Atardece sobre el Mercado de Abastos. Las sombras tendidas apuntan afiladas y sutiles calle abajo, hacia
la huerta. Un grupo de paseantes se detiene frente al edificio cerrado. Visten trajes bien cortados, las
manos en los bolsillos, piernas abiertas y afianzadas en el suelo, gestos seguros, satisfechos, bien
comidos: estos hombres son los flamantes vencedores de una guerra recién terminada. Es un buen fondo
para un retrato. Pero la uniformidad monolítica del grupo se ha roto: como de rondón, en la escena se
cuelan unos niños medio desharrapados. El del primer plano, casi retando la atención del fotógrafo,
agiganta su figura por la perspectiva; los otros, con gesto timorato, se esconden indecisos tras él.
La fotografía, disparada el martes 19 de septiembre de 1939 y maltratada por el tiempo transcurrido
(puede que en el interior de una cartera), nos trae hasta hoy en una preciosa metáfora visual el trasunto de
todo lo que significaron aquellos años y los que vendrían después: dobleces, rupturas, manchas,
ausencias, cicatrices, destrucción. Y también rebeldía.
Celebración del día de San Fernando, patrón junto a Santiago Matamoros de la nación española Una
Grande y Libre. Tarde avanzada del 1 de junio de 1958. A punto de comenzar la procesión en honor al
santo, abren la comitiva las fuerzas vivas del pueblo: el señor alcalde, en el centro, bastón de mando y
vela encendida; el juez comarcal, en idéntica pose, impasible el ademán; y el sargento comandante del
puesto de la guardia civil, tricornio en mano, repeinado y todavía oliendo a loción de afeitado Floid. Se
echa en falta al señor cura, aunque probablemente vayan a su encuentro. Tras ellos, la banda municipal
Arte Musical comienza a tomar posiciones tras su director mientras el chico del tambor ya va marcando el
paso, casi como un pequeño soldado al que hubieran reclutado y prestado la gorra de plato. Dos mujeres
observan la escena desde la ventana del fondo, una hoja abierta al próximo verano; cuelga en el balcón de
al lado la palma, ya seca, del último Domingo de Ramos. También hay niños, ancianos y mujeres que se
arremolinan alrededor del evento, una más de las decenas de procesiones de aire marcial que tapizan el
calendario de esta España castiza que se ahoga en el blanco y negro de los días, recociéndose en su propio
jugo, metida hasta las trancas en una insoportable mediocridad de la que nadie puede salir.
Todo parece deslizarse ya con cierta indolencia generalizada hacia los años 60, cuando la cara de Franco
figura más gorda y rubicunda que nunca en las monedas de peseta, esas que dejan un olor picante a cobre
sudado y mugriento en las yemas de los dedos.

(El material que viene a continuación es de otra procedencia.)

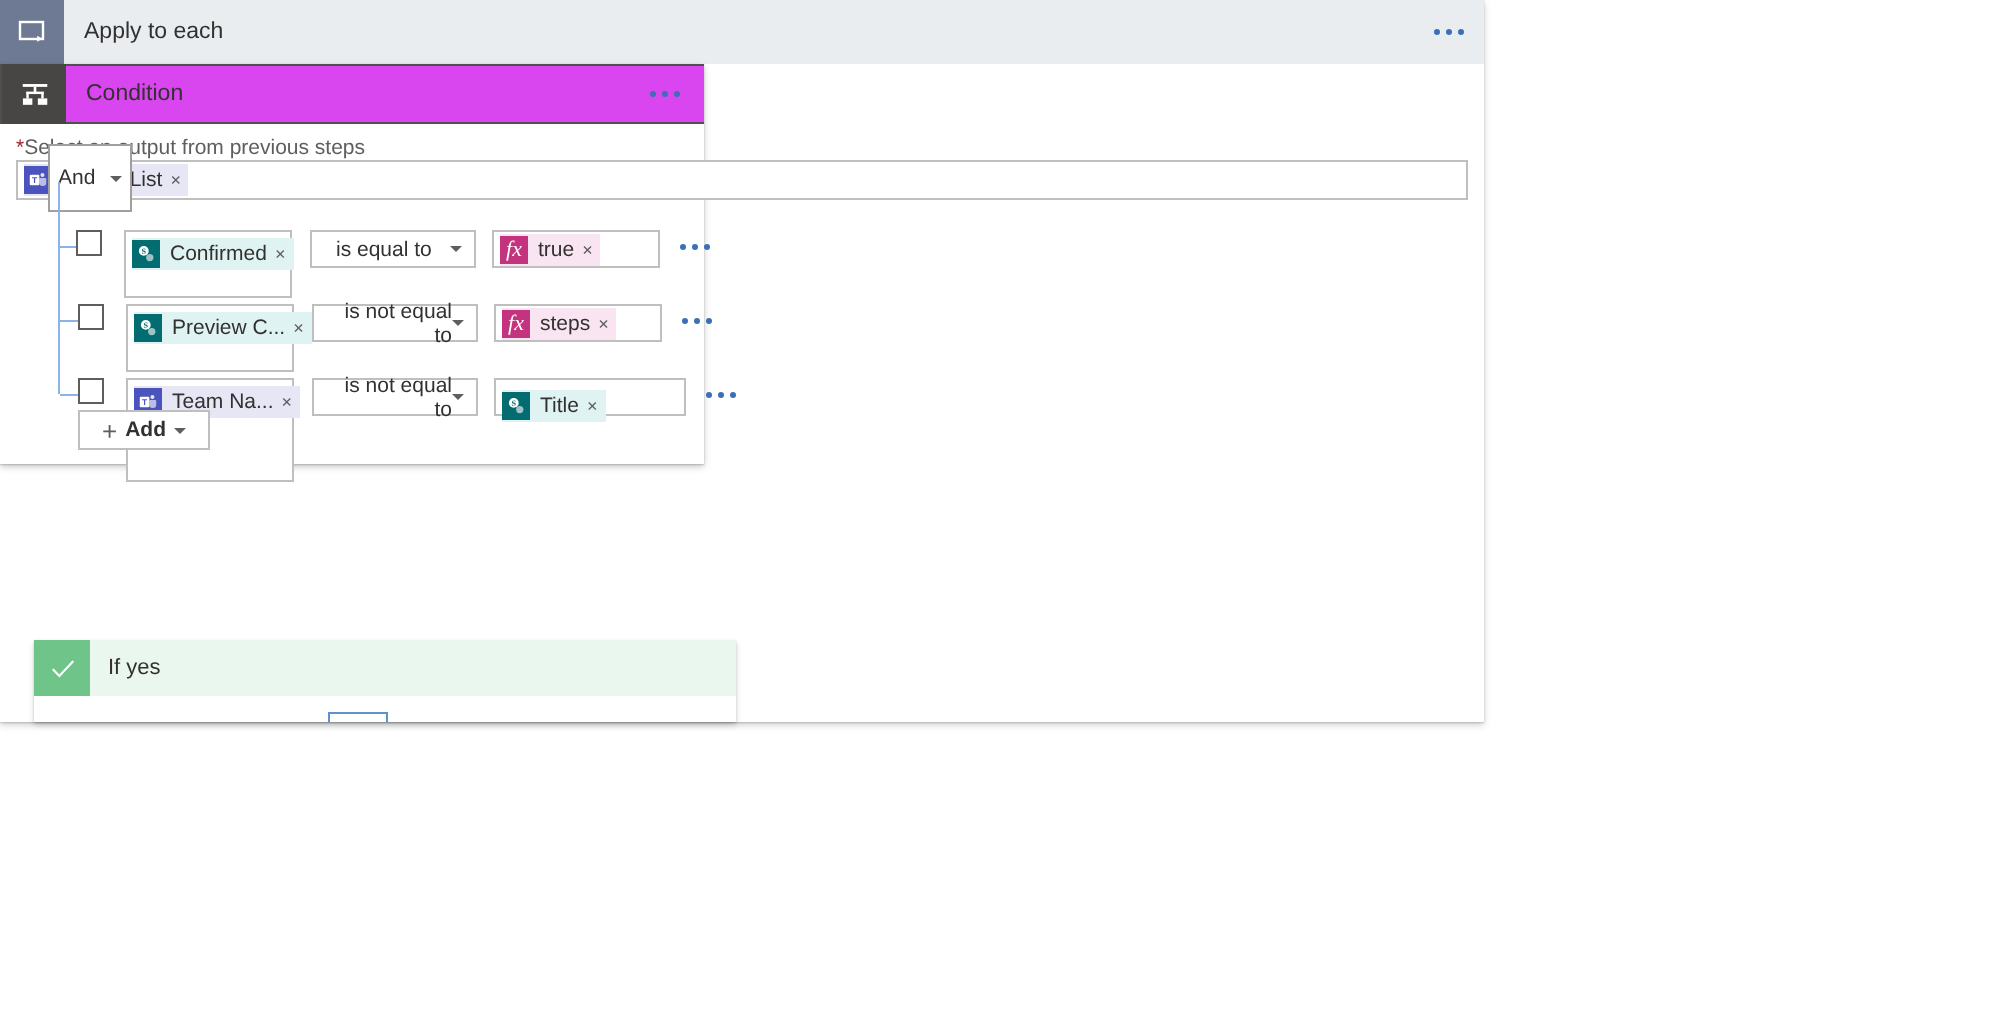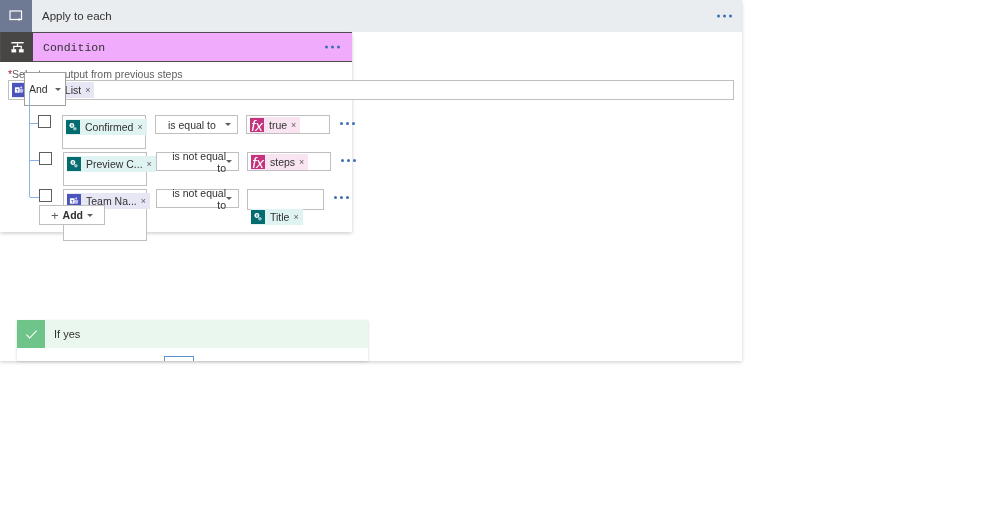--- a/index.html
+++ b/index.html
@@ -74,7 +74,7 @@
   
   #condition { left: 195px; top: 76px; width: 352px; height: 200px; background: #ffffff;
                box-shadow: 0 0.3px 0.9px rgba(0,0,0,.2), 0 1.6px 3.6px rgba(0,0,0,.2); }
-  #condition .card-head { background: #f0abfc; height: 30px; border: 1px solid #4f4f4f; border-right: none; font-family: Liberation Mono, monospace; }
+  #condition .card-head { background: #d946ef; height: 30px; border: 1px solid #4f4f4f; border-right: none; }
   .ico-cond { background: #484644; width: 30px; height: 30px; }
   #condition .ellipsis { right: 12px; }
 

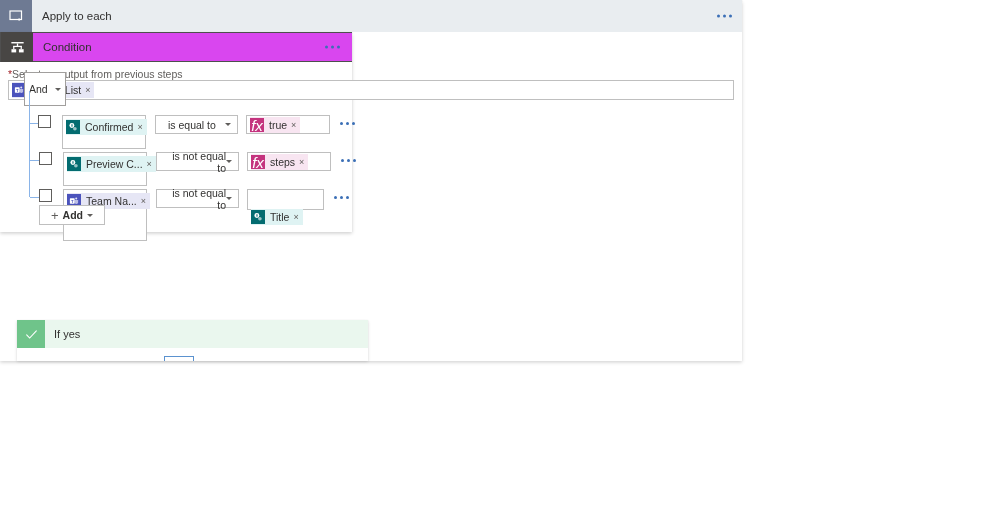--- a/index.html
+++ b/index.html
@@ -69,7 +69,7 @@
   .token.tm { background: #e6e6f5; }
   .token.tm .tk-ico { background: #4b53bc; }
   .token.fx { background: #f8e5f1; }
-  .token.fx .tk-ico { background: #c4337e; color: #fff; font-style: italic; font-size: 15px; font-family: Liberation Sans, sans-serif; }
+  .token.fx .tk-ico { background: #c4337e; color: #fff; font-style: italic; font-size: 11px; font-family: Liberation Serif, serif; }
 
   
   #condition { left: 195px; top: 76px; width: 352px; height: 200px; background: #ffffff;

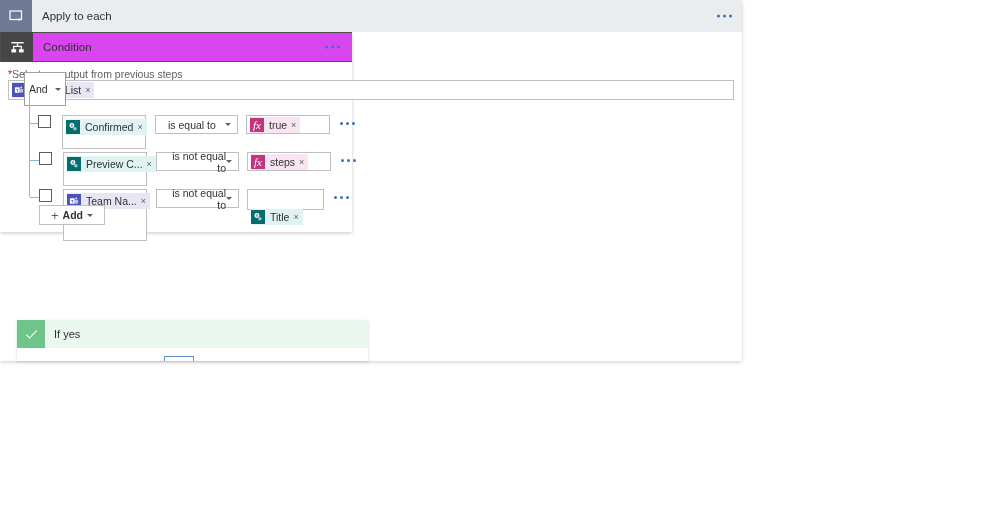--- a/index.html
+++ b/index.html
@@ -322,7 +322,7 @@
               <span>is not equal to</span>
               <span class="chev"></span>
             </span>
-            <span class="val-box" style="width:77px; height:19px; margin-left:8px; padding-top:19px;">
+            <span class="val-box" style="width:96px; height:19px; margin-left:8px; padding-top:5px;">
               <span class="token sp">
                 <span class="tk-ico">
                   <svg width="10" height="10" viewBox="0 0 18 18">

Podríamos estar en la Sicilia ocupada por los nazis, puede que en algún pueblecito del Midi francés. Pero
no. Es Aspe, 1940. Entramos en la escena como intrusos que abren bruscamente una puerta. Ahora nos
miran los tres jóvenes del centro, sorprendidos mientras comentan las noticias del periódico, vueltas las
cabezas hacia nosotros. Como si hubieran esperado impacientes los 74 años pasados desde que se hizo la
foto, quieren explicarnos lo que vemos. Pero están mudos, congelados como estatuas esculpidas en el aire
de la calle. Se acerca el mediodía de un día calmo y soleado, bendecido por una gran bandera rojigualda
que languidece por la falta de viento; bajo ella se cobijan, anís Tenis y agua fresca en vasos de grueso
cristal que una vez fue transparente, los hombres sentados en el porche del Recreo. Cada media hora,
siguiendo el compás de las campanadas del reloj del ayuntamiento, pasa un coche renqueando por la
carretera. Luego se hace un silencio plomizo, agujereado muy de vez en cuando por el estallido de una
ficha de dominó golpeada con fuerza sobre el mármol de la mesa: un murmullo de conversaciones
mezcladas y voces apagadas viene del bar. Se oye el timbre de la bicicleta; el frufrú del bolso de esparto
en su vaivén contra la falda de trapillo negro de la mujer que viene de hacer la compra, medio cuartillo de
aceite, tres huevos y una pizca de bacalao. Apenas sucede nada más. En este pueblo de posguerra también
se ha impuesto la calma. Nunca pasa nada.
Dejemos que todo eso se desvanezca. Fueron años tristes. Demasiados años. Demasiado tristes.